Les musées britanniques continuent de restituer des objets spoliés à leurs pays d’origine. Récemment, deux musées britanniques, le British Museum et le Victoria and Albert Museum, ont restitué au Ghana 32 objets en or et en argent, dans le cadre d’un prêt à long terme. Cette restitution fait suite à de longues négociations entre le Ghana et les institutions britanniques concernées.
Un retour attendu
L’historien ghanéen Ivor Agyeman-Duah a joué un rôle clé dans les négociations de cet accord de restitution. Selon lui, les 32 objets comprennent des pièces d’une grande importance historique. Parmi eux, on trouve un « disque d’âme » porté par le roi Asante pour protéger son âme, ainsi qu’un calumet de la paix et sept sections d’ornements en feuilles d’or.
Ces objets sont considérés comme des symboles de la civilisation Asante, qui a prospéré entre les années 1870 et le début des années 1900. Ils ont non seulement une valeur historique, mais ils ont également une signification culturelle importante pour le peuple ghanéen. Leur retour permettra de rappeler aux générations actuelles l’importance de leur passé et de leur patrimoine culturel.
Le rôle des musées britanniques
Le British Museum et le Victoria and Albert Museum possèdent une vaste collection d’objets provenant du Ghana et d’autres pays africains. Ces objets ont été acquis au fil des années, souvent pendant la période coloniale, lors des batailles et des pillages menés par les troupes coloniales britanniques.

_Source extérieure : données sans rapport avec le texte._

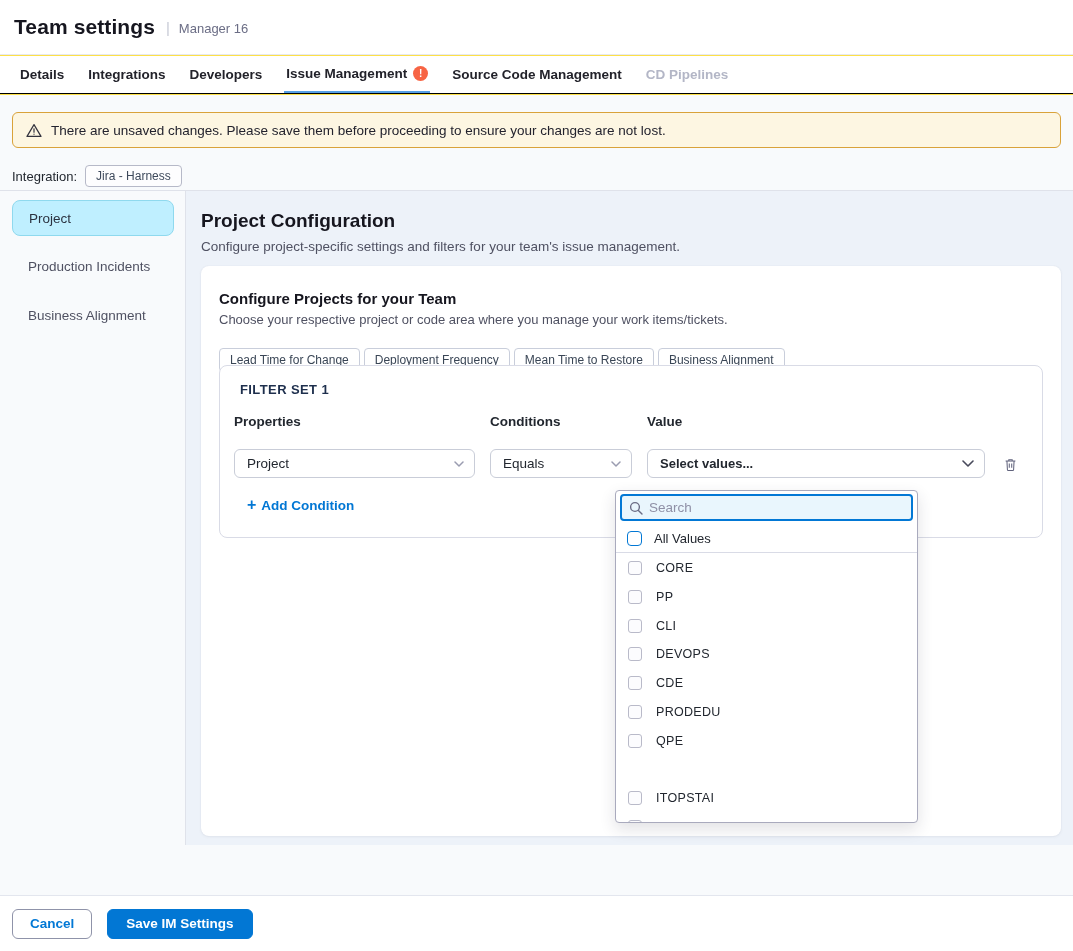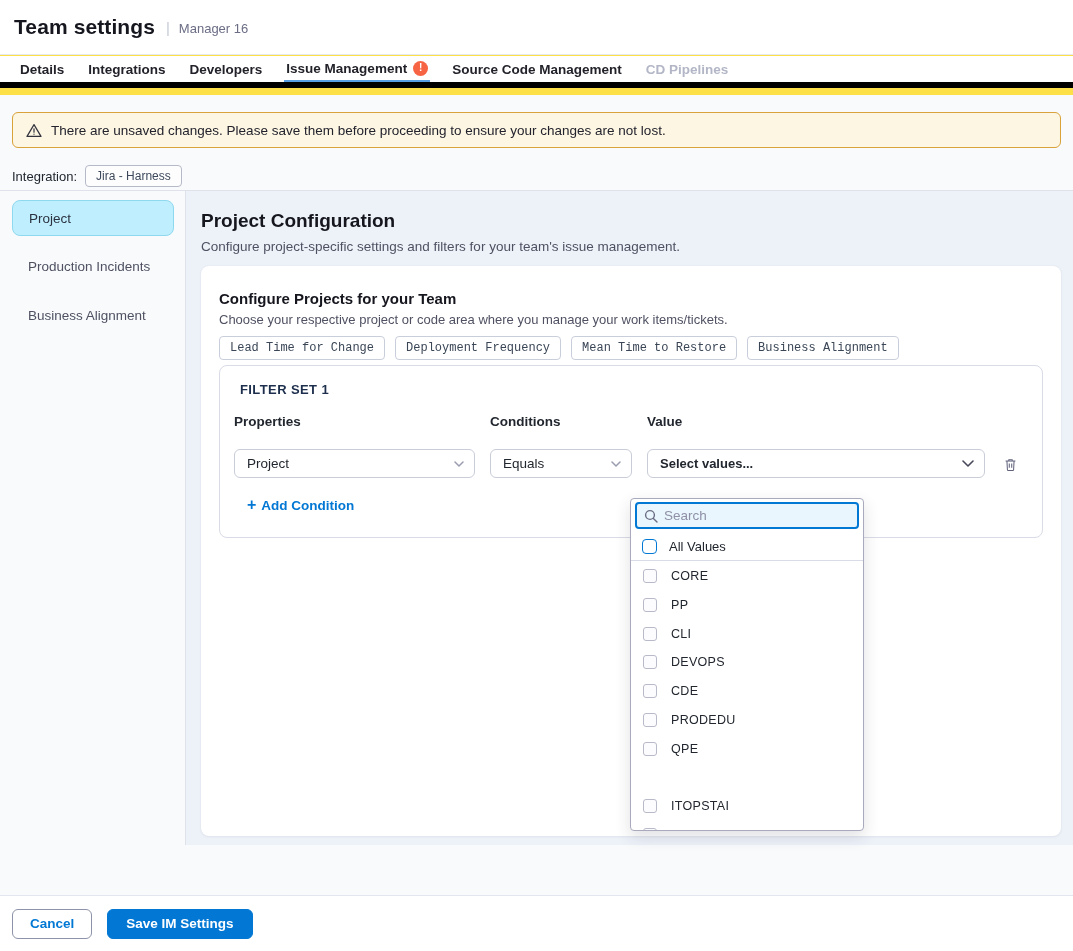"Details" .tabbar { border-bottom: 6px solid #000000 -> 1px solid #000000; height: 32px -> 38px }
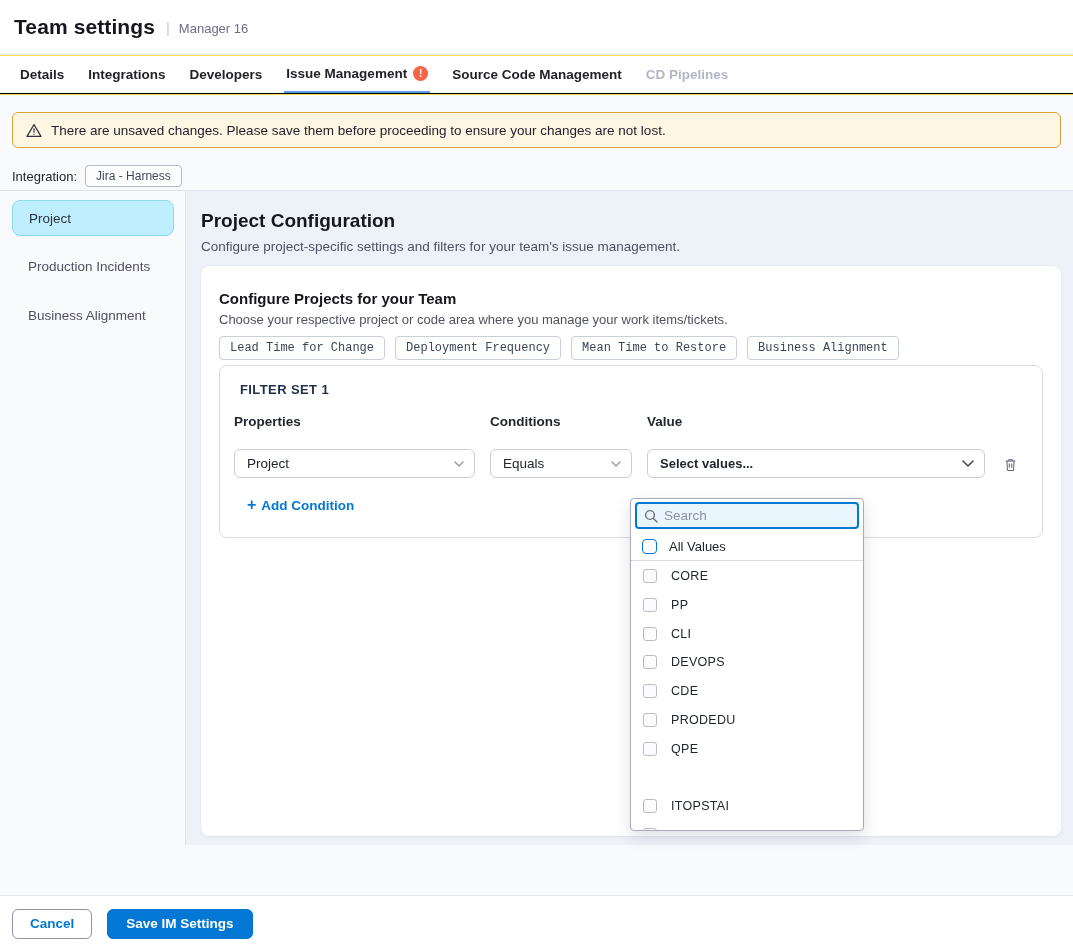"Lead Time for Change" .chips { font-family: Liberation Mono, monospace -> none; gap: 10px -> 4px; top: 70px -> 82px }
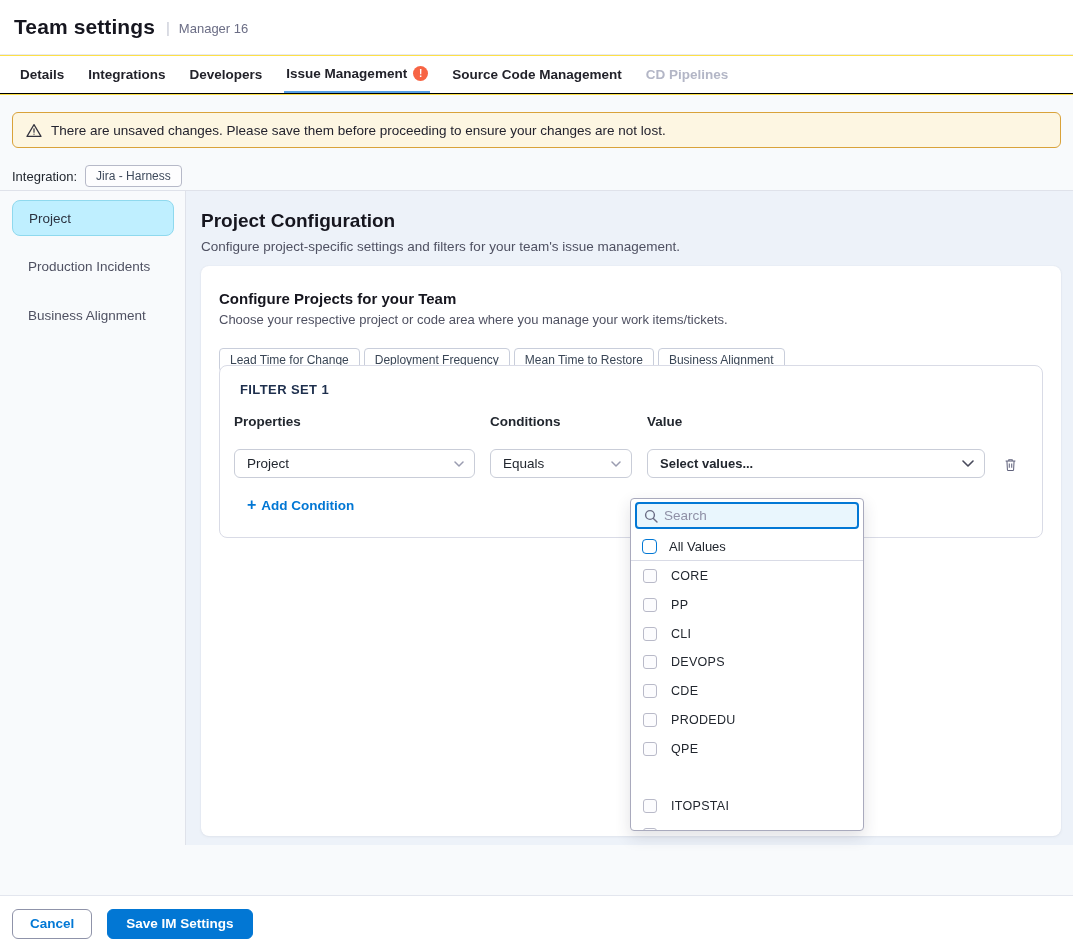"Search" .popup { left: 630px -> 615px; margin-top: 8px -> none; width: 234px -> 303px }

Depuis plusieurs années, ces musées font l’objet de critiques pour la détention de ces objets spoliés. Mais ces derniers temps, ils ont pris des mesures pour remédier à cette situation. Le prêt à long terme des 32 objets au Ghana est une étape importante dans ce processus de restitution.
Cependant, certains critiques plaident en faveur d’une restitution permanente plutôt que d’un simple prêt. Ils estiment que les objets doivent être rendus aux pays d’origine de manière définitive, afin de réparer les injustices causées par la spoliation coloniale.
La question de la restitution des objets pillés
Le retour des objets spoliés à leur pays d’origine est devenu un sujet de débat important ces dernières années. De nombreux pays africains réclament la restitution de leurs objets d’art pillés pendant la période coloniale.
La France est l’un des pays qui a pris les devants en annonçant la restitution de milliers d’objets d’art à plusieurs pays africains. Cette décision a été applaudie par de nombreux défenseurs de la restitution. La Grande-Bretagne, quant à elle, a commencé à prendre des mesures similaires, mais le processus est encore en cours.
Il est important de souligner que les musées britanniques continuent à prêter une attention particulière à la provenance des objets qu’ils acquièrent. Ils s’efforcent d’éviter l’achat d’objets pillés et cherchent à coopérer avec les pays d’origine pour faciliter la restitution des objets spoliés.
En conclusion, la restitution des objets spoliés est un enjeu crucial pour les musées britanniques et les pays africains. La restitution au Ghana de 32 objets en or et en argent par le British Museum et le Victoria and Albert Museum est une étape importante dans ce processus. Cependant, il reste encore beaucoup à faire pour réparer les injustices causées par la spoliation coloniale et permettre le retour de tous les objets spoliés à leur pays d’origine.